## ACTIVITY
Search the data for the string "font" and copy each line in which it appears.

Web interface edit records
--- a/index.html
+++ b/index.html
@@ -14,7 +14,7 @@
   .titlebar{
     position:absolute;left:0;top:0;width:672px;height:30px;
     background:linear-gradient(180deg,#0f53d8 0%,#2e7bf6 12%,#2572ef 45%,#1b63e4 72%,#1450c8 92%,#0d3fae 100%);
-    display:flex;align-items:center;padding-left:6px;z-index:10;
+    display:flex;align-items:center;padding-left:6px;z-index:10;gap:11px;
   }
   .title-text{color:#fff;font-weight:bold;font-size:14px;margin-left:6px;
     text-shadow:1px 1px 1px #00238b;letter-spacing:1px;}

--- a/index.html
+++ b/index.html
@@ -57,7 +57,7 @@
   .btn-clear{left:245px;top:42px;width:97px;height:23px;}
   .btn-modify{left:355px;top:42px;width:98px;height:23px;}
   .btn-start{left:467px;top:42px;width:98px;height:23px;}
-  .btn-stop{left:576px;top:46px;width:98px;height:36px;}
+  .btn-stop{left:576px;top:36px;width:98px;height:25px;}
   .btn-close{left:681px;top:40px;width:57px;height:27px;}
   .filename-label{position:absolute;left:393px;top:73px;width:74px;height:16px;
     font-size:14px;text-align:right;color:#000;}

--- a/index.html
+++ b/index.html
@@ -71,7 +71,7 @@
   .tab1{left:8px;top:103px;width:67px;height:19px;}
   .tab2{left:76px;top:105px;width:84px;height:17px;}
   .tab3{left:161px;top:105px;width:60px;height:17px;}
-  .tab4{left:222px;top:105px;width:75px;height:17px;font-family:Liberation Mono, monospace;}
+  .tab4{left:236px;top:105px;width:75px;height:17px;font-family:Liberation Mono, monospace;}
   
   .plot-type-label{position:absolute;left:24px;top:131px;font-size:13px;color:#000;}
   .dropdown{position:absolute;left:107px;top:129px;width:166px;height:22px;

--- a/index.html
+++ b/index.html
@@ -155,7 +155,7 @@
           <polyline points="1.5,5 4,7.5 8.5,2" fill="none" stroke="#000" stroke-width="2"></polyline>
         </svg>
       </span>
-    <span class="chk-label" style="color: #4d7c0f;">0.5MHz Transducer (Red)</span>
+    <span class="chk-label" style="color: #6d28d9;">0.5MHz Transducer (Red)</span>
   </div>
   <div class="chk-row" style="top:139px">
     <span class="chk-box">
==
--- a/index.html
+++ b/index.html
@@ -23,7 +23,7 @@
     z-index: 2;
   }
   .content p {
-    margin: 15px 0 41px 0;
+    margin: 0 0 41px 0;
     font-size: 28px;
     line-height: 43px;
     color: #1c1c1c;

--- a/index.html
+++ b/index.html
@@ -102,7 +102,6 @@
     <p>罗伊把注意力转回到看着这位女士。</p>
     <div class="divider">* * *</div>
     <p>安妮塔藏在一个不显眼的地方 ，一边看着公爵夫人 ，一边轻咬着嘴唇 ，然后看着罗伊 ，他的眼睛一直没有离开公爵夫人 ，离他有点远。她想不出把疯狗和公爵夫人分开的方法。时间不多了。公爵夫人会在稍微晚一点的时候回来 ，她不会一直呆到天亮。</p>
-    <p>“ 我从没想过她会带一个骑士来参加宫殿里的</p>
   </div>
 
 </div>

## SOLUTION FOR THIS EXERCISE
   .title-text{color:#fff;font-weight:bold;font-size:14px;margin-left:6px;
     font-size:14px;text-align:right;color:#000;}
-  .tab4{left:222px;top:105px;width:75px;height:17px;font-family:Liberation Mono, monospace;}
+  .tab4{left:236px;top:105px;width:75px;height:17px;font-family:Liberation Mono, monospace;}
   .plot-type-label{position:absolute;left:24px;top:131px;font-size:13px;color:#000;}
     font-size: 28px;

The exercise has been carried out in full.